Page:Verne - La Maison à vapeur, Hetzel, 1902.djvu/396

Cette page a été validée par deux contributeurs.
386
la maison à vapeur.

Sans perdre un instant, le colonel s’élança à travers l’esplanade, suivi de Goûmi. L’Indou, armé de son large couteau, eut en un instant raison du gardien ahuri que la détonation avait remis sur ses pieds. Puis, tous deux se jetèrent dans l’étroit sentier qui conduisait au chemin de Ripore.

Sir Edward Munro et Goûmi avaient à peine franchi la poterne que la troupe de Nana Sahib, brusquement réveillée, envahissait le plateau.

Il y eut là, parmi les Indous, un moment d’hésitation qui pouvait être favorable aux fugitifs.

En effet, Nana Sahib passait rarement la nuit entière dans la forteresse. La veille, après avoir fait attacher le colonel Munro à la bouche du canon, il était allé rejoindre quelques chefs de tribus du Goundwana, qu’il ne visitait jamais au grand jour. Mais c’était l’heure à laquelle il rentrait ordinairement, et il ne pouvait tarder à reparaître.

Kâlagani, Nassim, les Indous, les Dacoits, plus de cent hommes, étaient prêts à se lancer à la poursuite du prisonnier. Une pensée les retenait encore. Ce qui s’était passé, ils l’ignoraient absolument. Le cadavre de l’Indou, qui avait été préposé à la garde du colonel, ne pouvait rien leur apprendre.

Or, de toutes les probabilités, il devait résulter ceci pour eux : c’est que, par une circonstance fortuite, le feu avait été mis au canon, avant l’heure fixée pour le supplice, et que du prisonnier il ne restait plus maintenant que d’informes débris !

La fureur de Kâlagani et des autres se manifesta par un concert de malédictions. Ni Nana Sahib ni aucun d’eux n’auraient donc cette joie d’assister aux derniers moments du colonel Munro !

Mais le nabab n’était pas loin. Il avait dû entendre la détonation. Il allait revenir en toute hâte à la forteresse. Que lui répondrait-on, lorsqu’il demanderait compte du prisonnier qu’il y avait laissé ?
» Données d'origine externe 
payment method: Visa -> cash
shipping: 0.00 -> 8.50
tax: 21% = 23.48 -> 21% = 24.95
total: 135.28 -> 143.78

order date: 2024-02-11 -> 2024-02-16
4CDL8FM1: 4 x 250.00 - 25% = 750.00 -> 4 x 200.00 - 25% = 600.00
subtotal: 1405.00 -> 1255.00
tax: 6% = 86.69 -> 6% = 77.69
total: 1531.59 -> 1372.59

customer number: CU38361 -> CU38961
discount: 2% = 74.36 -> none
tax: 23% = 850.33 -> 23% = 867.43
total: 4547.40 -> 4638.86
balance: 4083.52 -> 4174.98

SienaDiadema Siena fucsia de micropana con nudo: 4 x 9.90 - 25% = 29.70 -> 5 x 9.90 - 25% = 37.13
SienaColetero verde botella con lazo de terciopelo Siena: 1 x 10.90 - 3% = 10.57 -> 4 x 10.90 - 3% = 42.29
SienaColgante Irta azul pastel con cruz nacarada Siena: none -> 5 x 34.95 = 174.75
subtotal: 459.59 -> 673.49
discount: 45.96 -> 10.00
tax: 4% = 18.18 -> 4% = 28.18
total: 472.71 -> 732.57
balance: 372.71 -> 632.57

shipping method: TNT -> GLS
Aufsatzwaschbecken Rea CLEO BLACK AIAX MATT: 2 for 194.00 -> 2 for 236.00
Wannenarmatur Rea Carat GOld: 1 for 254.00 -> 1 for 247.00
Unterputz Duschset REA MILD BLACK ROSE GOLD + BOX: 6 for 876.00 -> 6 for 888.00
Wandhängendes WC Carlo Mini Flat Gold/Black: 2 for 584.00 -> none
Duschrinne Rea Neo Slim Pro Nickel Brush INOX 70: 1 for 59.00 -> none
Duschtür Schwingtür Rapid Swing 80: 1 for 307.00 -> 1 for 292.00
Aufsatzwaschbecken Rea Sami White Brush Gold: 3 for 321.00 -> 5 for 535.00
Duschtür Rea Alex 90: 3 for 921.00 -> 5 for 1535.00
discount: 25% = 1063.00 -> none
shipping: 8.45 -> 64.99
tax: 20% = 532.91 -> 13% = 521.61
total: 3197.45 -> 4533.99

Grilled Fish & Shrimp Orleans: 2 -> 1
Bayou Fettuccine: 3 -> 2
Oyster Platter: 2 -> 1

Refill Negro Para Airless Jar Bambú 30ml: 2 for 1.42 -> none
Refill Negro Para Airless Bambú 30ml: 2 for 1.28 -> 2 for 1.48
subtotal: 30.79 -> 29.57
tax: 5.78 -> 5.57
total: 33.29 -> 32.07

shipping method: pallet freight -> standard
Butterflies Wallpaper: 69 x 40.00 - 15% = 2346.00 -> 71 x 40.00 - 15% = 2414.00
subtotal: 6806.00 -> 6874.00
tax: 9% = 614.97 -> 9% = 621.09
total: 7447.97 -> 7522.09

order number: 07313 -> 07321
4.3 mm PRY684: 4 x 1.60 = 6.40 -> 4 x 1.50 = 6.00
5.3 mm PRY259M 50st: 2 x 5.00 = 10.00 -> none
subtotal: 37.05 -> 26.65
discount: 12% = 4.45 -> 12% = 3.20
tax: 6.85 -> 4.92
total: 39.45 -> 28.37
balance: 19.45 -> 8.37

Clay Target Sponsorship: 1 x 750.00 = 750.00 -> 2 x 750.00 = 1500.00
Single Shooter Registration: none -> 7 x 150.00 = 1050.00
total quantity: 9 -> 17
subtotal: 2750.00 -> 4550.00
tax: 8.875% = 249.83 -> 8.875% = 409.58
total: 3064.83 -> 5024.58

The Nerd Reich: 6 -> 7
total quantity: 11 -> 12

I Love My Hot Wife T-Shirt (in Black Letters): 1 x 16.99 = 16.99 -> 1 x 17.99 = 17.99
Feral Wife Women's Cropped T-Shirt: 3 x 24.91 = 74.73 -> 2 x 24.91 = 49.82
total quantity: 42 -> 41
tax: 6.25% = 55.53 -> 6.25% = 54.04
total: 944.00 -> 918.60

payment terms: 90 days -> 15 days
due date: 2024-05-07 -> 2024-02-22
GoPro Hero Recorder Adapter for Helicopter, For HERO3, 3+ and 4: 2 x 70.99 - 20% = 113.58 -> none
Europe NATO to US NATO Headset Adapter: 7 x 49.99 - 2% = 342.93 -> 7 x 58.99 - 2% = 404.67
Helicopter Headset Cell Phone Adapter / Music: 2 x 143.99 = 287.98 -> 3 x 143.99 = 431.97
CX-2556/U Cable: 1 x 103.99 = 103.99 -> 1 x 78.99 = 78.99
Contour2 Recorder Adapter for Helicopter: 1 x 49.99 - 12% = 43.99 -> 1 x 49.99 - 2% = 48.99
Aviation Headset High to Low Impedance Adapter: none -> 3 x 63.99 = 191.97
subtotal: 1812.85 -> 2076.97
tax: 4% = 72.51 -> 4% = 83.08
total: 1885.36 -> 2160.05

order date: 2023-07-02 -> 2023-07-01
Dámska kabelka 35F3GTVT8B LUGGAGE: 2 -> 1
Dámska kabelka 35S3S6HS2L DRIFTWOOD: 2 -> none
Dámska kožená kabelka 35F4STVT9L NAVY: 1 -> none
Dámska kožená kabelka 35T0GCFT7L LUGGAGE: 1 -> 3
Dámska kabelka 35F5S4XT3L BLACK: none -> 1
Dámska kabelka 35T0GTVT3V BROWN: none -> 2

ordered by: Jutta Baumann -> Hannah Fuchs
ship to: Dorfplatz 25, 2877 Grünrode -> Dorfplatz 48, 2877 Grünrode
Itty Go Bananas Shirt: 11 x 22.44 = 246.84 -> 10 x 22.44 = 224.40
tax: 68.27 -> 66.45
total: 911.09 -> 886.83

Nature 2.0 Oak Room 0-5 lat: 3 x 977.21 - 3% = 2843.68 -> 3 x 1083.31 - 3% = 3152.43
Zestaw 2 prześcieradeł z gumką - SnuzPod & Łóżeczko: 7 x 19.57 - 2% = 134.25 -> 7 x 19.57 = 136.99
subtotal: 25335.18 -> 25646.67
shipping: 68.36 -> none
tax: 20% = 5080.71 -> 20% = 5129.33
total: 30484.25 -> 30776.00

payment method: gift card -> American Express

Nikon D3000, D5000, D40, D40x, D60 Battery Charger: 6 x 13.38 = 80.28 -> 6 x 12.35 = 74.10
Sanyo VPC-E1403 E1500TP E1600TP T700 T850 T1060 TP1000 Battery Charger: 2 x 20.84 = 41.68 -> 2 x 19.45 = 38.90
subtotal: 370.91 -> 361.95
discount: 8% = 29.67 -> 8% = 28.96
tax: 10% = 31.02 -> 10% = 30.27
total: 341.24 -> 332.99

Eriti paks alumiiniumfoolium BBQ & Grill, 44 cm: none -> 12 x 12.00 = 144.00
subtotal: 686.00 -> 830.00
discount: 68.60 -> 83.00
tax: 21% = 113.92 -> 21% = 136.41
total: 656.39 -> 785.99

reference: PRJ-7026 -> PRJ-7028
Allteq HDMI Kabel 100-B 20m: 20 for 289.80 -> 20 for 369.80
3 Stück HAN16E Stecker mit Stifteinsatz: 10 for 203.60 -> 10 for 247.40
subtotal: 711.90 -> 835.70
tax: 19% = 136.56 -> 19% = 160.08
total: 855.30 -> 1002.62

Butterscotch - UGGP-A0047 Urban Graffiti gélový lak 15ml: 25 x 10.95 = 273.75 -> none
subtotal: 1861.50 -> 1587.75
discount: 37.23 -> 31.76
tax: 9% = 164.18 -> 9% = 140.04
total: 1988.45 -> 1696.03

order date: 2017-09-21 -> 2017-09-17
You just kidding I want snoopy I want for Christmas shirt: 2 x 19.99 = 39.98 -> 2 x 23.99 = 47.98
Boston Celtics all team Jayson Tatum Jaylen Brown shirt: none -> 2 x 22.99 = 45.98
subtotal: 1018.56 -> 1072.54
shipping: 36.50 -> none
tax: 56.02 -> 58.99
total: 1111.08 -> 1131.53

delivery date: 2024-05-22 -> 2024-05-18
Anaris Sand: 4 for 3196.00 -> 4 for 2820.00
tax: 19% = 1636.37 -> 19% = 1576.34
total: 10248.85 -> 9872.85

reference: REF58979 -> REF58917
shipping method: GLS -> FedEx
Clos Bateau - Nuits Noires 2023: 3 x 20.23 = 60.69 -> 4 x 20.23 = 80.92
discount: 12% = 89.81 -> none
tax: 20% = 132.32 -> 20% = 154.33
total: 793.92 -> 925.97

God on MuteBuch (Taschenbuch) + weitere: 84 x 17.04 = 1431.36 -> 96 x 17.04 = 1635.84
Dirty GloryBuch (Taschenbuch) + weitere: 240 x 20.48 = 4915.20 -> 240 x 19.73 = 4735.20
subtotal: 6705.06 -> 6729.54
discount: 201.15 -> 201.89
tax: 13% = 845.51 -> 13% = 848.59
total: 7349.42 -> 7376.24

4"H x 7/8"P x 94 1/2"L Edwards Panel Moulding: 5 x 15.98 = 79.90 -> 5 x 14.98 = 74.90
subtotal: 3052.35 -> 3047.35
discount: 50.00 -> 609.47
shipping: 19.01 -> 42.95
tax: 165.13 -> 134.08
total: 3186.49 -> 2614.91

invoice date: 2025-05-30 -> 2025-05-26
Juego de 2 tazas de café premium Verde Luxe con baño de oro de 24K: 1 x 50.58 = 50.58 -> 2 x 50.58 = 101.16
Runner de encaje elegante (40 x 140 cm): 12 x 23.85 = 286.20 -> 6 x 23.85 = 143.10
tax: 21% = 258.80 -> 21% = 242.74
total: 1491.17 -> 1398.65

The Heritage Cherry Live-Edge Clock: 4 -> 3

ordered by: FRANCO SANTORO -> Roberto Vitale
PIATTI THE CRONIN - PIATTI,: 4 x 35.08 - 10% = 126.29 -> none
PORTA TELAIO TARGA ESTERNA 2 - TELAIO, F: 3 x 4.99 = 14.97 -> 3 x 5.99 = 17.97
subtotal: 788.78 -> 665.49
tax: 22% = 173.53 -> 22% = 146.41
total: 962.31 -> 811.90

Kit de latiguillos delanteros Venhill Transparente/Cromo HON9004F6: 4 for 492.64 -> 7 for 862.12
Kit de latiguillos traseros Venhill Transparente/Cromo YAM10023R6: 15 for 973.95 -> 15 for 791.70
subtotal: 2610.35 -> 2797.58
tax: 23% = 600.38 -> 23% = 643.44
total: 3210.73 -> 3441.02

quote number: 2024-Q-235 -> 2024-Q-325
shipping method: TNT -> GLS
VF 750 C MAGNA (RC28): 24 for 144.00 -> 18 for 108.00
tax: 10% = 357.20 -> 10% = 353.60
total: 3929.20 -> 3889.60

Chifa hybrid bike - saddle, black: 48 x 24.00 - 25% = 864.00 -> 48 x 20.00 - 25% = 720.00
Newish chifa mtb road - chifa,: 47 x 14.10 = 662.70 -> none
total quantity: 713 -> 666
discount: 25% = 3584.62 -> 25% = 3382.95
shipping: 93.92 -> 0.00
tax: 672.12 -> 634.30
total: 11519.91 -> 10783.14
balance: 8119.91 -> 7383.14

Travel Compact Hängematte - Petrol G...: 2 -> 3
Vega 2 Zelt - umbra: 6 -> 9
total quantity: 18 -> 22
De là, chez tous, une hésitation, qui avait donné aux fugitifs le temps de prendre quelque avance, avant d’avoir été aperçus.

Aussi, sir Edward Munro et Goûmi, pleins d’espoir, après cette miraculeuse délivrance, descendaient-ils rapidement le sinueux sentier. Lady Munro, bien qu’évanouie, ne pesait guère aux bras vigoureux du colonel. Son serviteur était là, d’ailleurs, pour lui venir en aide.

Cinq minutes après avoir passé la poterne, tous deux étaient à moitié chemin du plateau et de la vallée. Mais le jour commençait à se faire, et les premières blancheurs de l’aube pénétraient déjà jusqu’au fond de l’étroite gorge.